🧠Cardiovascular risk has been highlighted this year. As part of screening, lipoprotein A / Lp(a), which we will analyze today, became familiar to the general public.
🟢Vol. 10: Lipoprotein (a)
🧑⚕️📜Cardiovascular risk describes the likelihood of developing atherosclerotic disease (small plaques within the lumen of arteries that partially or completely obstruct blood flow) in vital arteries, such as the coronary arteries (heart) and carotid arteries (brain). This can lead to problems we all know, such as heart attack or ischemic stroke.
☢️🆘There are risk factors that favor the development of atherosclerotic disease, thereby increasing cardiovascular risk. Some of these are modifiable, meaning we can intervene and reverse their negative effects, and independent, meaning they promote atherosclerosis regardless of the presence of other risk factors.
🍔🚬🩺Classic independent, modifiable risk factors include smoking, hypertension, LDL (bad) cholesterol, and diabetes. Recent research has highlighted Lp(a) as another such factor. Let’s get to know some basics about it.

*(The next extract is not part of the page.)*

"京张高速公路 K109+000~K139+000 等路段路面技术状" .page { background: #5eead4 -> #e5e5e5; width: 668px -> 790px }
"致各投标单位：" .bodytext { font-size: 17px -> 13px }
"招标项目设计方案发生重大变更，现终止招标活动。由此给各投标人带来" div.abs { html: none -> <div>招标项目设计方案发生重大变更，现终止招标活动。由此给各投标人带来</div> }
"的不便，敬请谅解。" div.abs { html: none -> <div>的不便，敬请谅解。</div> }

🧬🦠Its molecule is more complex than classic lipids, arising from the combination of apolipoproteins A and B, and it contains LDL cholesterol. Lp(a) levels in the blood are mainly genetically determined, meaning they are primarily influenced by the structure and function of the genes we are born with and far less by lifestyle and diet. Therefore, they do not show significant fluctuations throughout our life regardless of habits and profile (there are some exceptions, such as certain chronic inflammatory conditions).

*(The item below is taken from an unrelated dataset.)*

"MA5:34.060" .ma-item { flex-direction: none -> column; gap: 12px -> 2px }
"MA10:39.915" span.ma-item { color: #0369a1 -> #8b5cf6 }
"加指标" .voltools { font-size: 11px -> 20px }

🩸🤔Currently considered useful thresholds are 30 mg/dl (upper normal limit), 50 mg/dl, and 180 mg/dl. But how do we lower Lp(a) levels?

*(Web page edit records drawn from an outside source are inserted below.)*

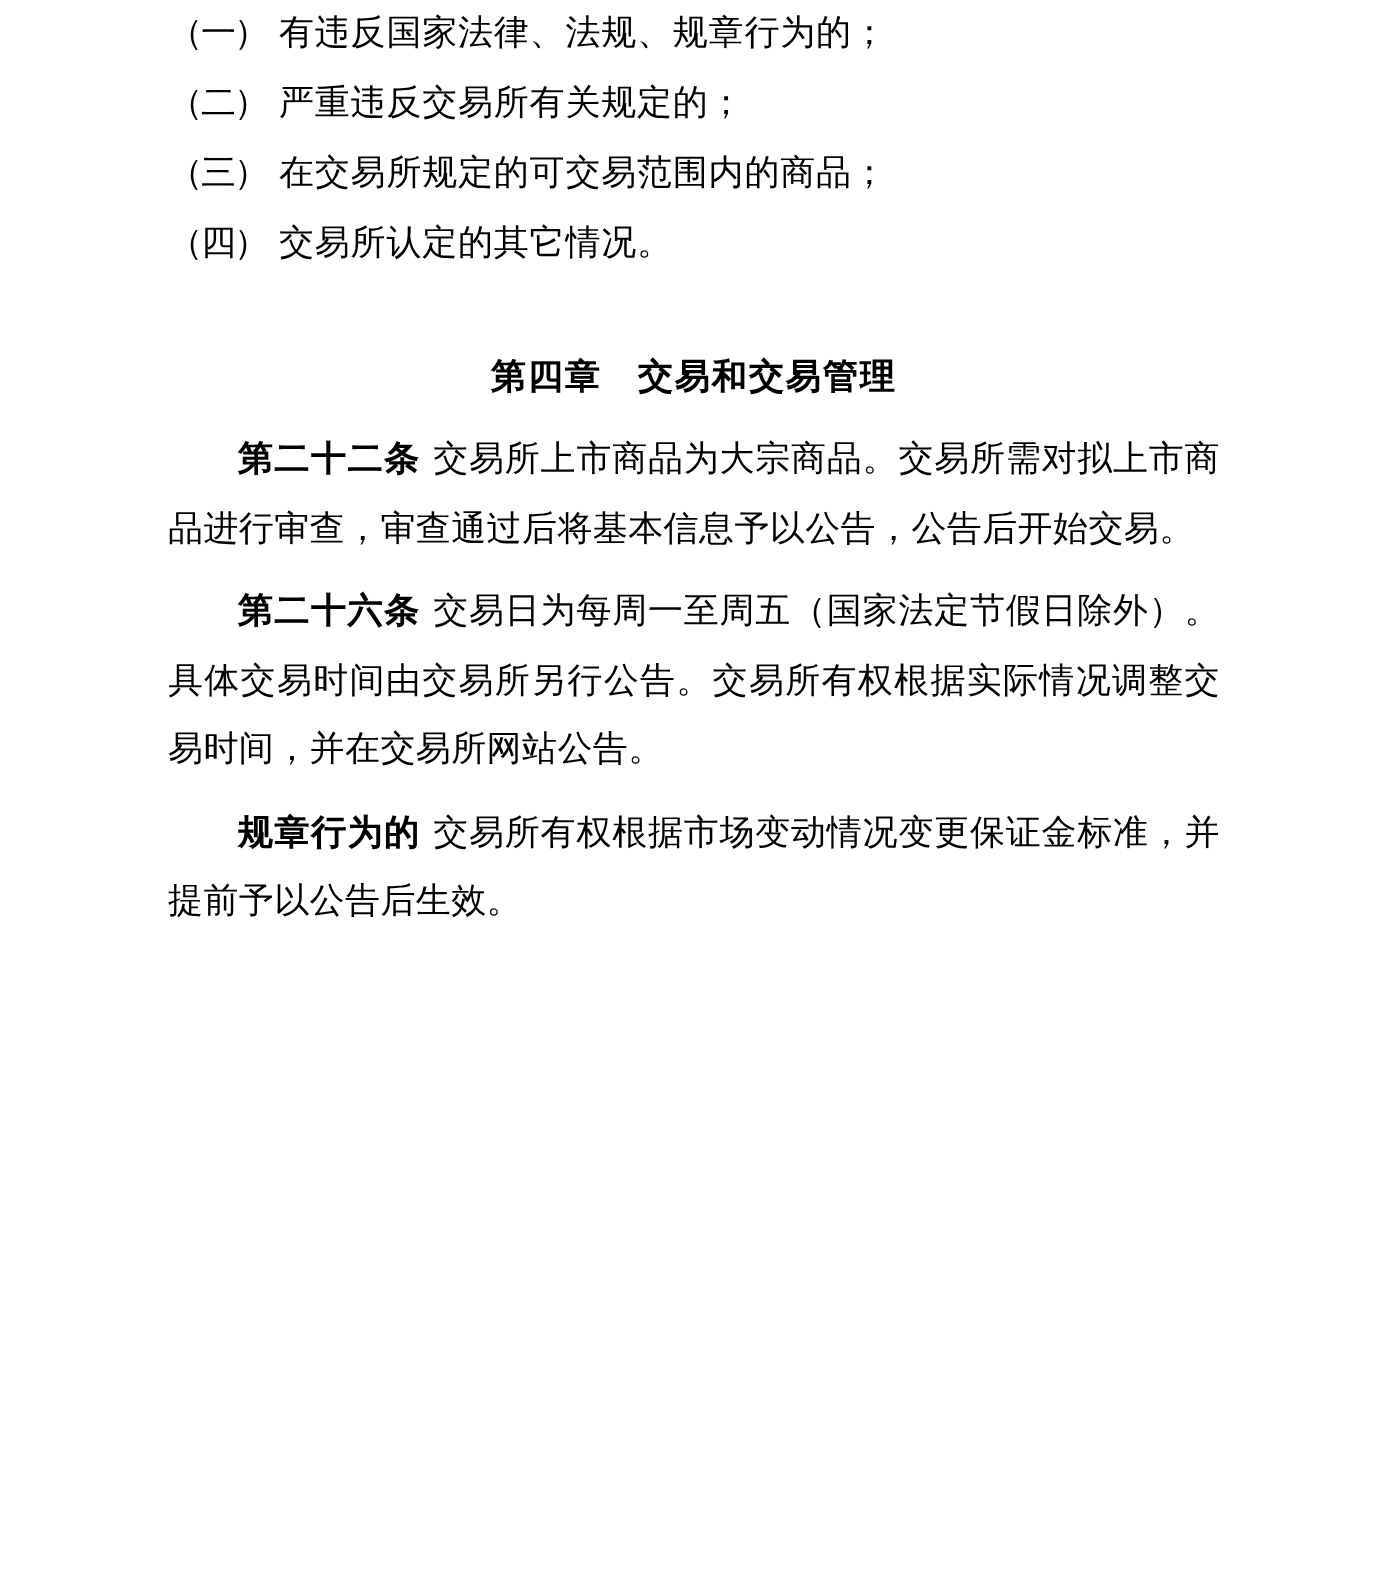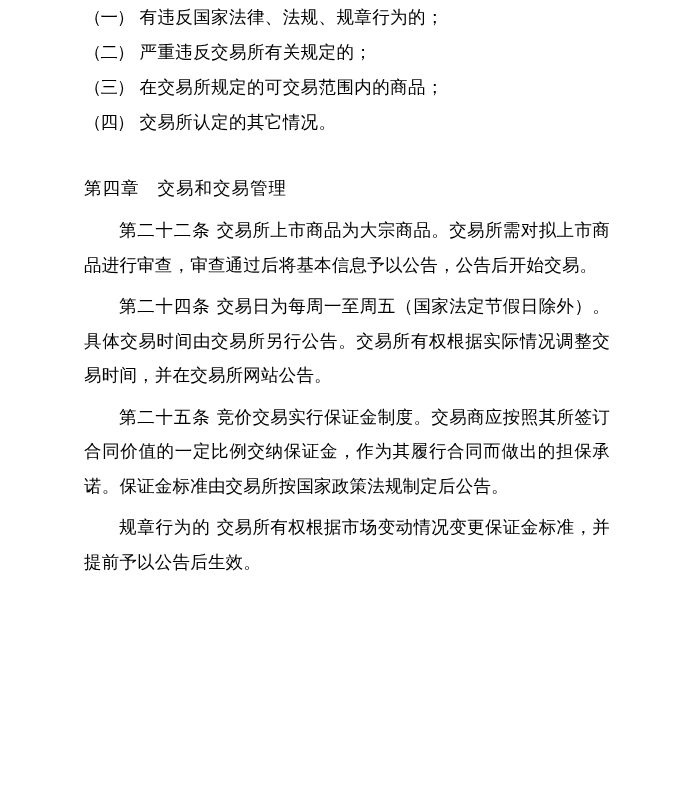"第四章 交易和交易管理" .chapter-heading { font-weight: normal -> bold; text-align: left -> center }
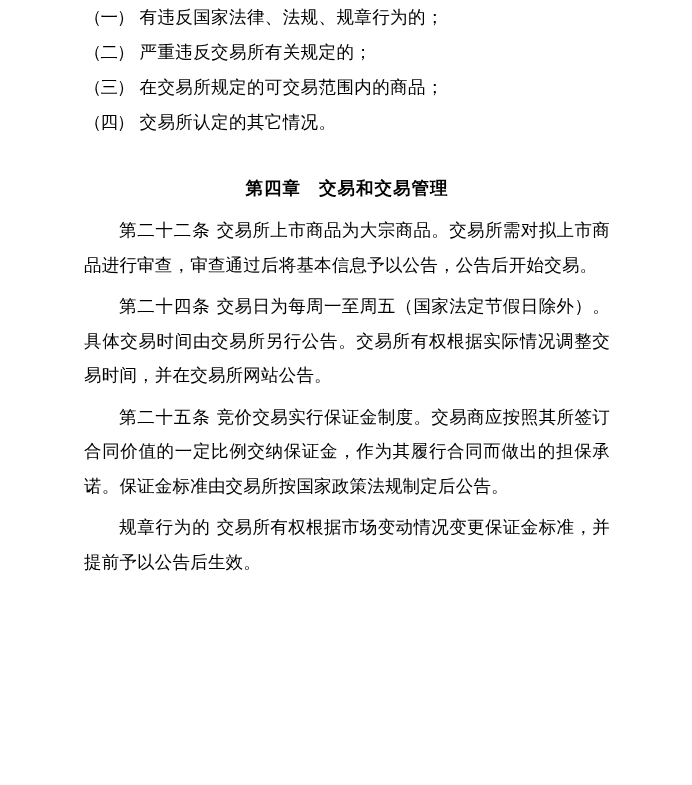"第二十二条" .art-label { font-weight: normal -> bold }
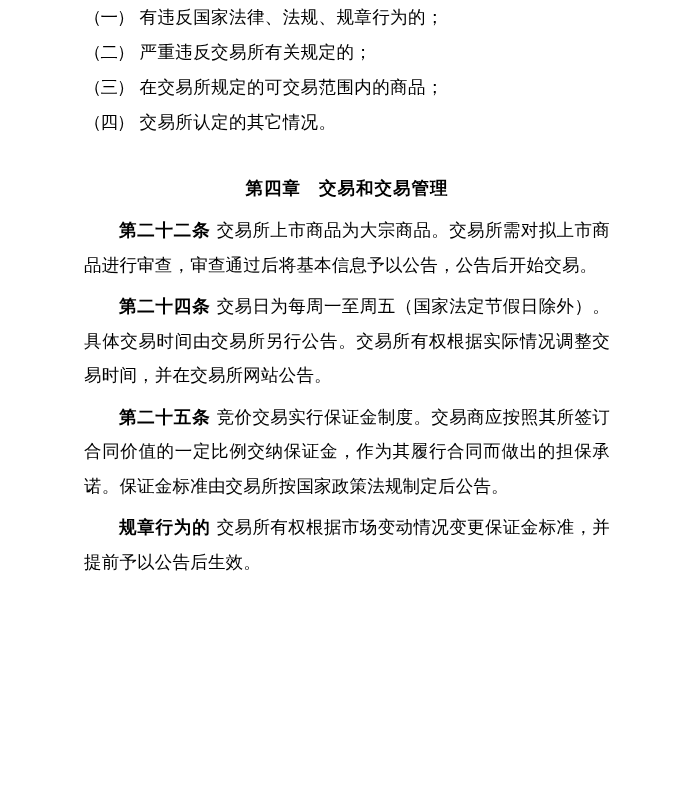"第二十四条" span.art-label { text: 四 -> 六 }
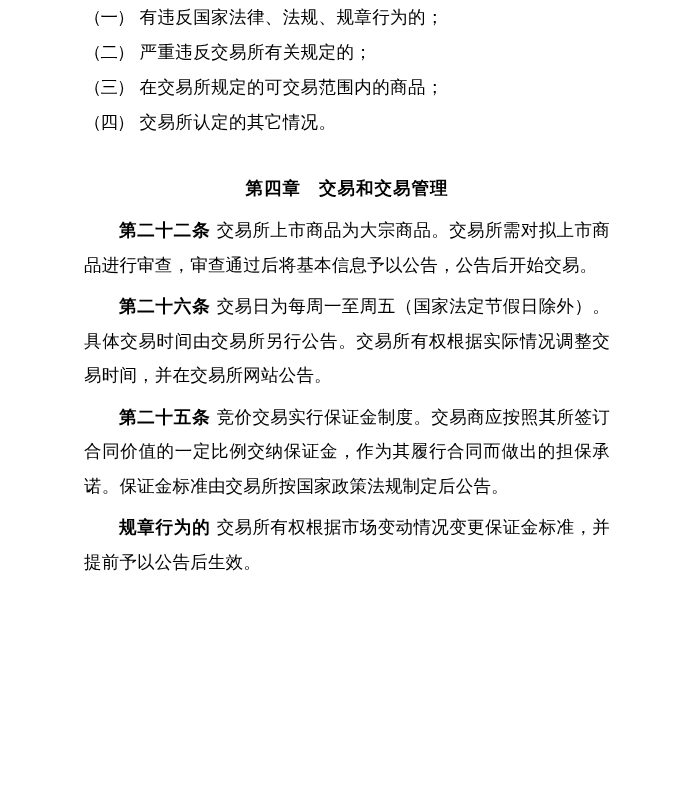"第二十五条" p.para { html: <p><span>第二十五条</span><span></span><span>竞价交易实行保证金制度。交易商应按照其所签订合同价值的一定比例交纳保证金，作为其履行合同而做出的担保承诺。保证金标准由交易所按国家政策法规制定后公告。</span></p> -> none }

💊💉Classic cholesterol-lowering drugs (e.g., statins, ezetimibe) do not significantly affect Lp(a). PCSK-9 inhibitors are an exception. However, they are injectable, expensive and not easily accessible drugs. To be more specific, they are available only to very few patients who need particularly aggressive LDL reduction.
⁉️🤯So why did we measure Lp(a) in such a large part of the population if, for most people with high levels, we cannot intervene?
✅🗣For now, Lp(a) levels highlight the need for optimal management of other modifiable risk factors (e.g., smoking cessation, achieving ideal LDL and blood pressure targets), help doctors and patients decide on starting treatment in borderline cases, and may explain some cases that do not have the expected LDL reduction with diet, exercise and medication.
ℹ️🤝🆕Of course, there is ongoing research. Advanced-phase studies investigating new drugs for safety and efficacy in lowering Lp(a) are being conducted. These drugs are based on modern technologies and are intended for oral administration. The main approaches are to reduce apolipoprotein A levels and to decrease hepatic synthesis of Lp(a). Therefore, in a few years, we will be able to safely reduce Lp(a) levels.
📖References
-Reyes-Soffer G, Ginsberg HN, Berglund L, Duell PB, Heffron SP, Kamstrup PR, Lloyd-Jones DM, Marcovina SM, Yeang C, Koschinsky ML; American Heart Association Council on Arteriosclerosis, Thrombosis and Vascular Biology; Council on Cardiovascular Radiology and Intervention; and Council on Peripheral Vascular Disease. Lipoprotein(a): A Genetically Determined, Causal, and Prevalent Risk Factor for Atherosclerotic Cardiovascular Disease: A Scientific Statement From the American Heart Association. Arterioscler Thromb Vasc Biol. 2022 Jan;42(1):e48-e60. doi: 10.1161/ATV.0000000000000147. Epub 2021 Oct 14. PMID: 34647487; PMCID: PMC9989949.
-Man S, Zu Y, Yang X, Deng Y, Shen D, Ma Y, Fu J, Du J, Yu C, Lv J, Li G, Wang B, Li L. Prevalence of Elevated Lipoprotein(a) and its Association With Subclinical Atherosclerosis in 2.9 Million Chinese Adults. J Am Coll Cardiol. 2025 Jun 3;85(21):1979-1992. doi: 10.1016/j.jacc.2025.02.032. Epub 2025 Apr 23. PMID: 40266173.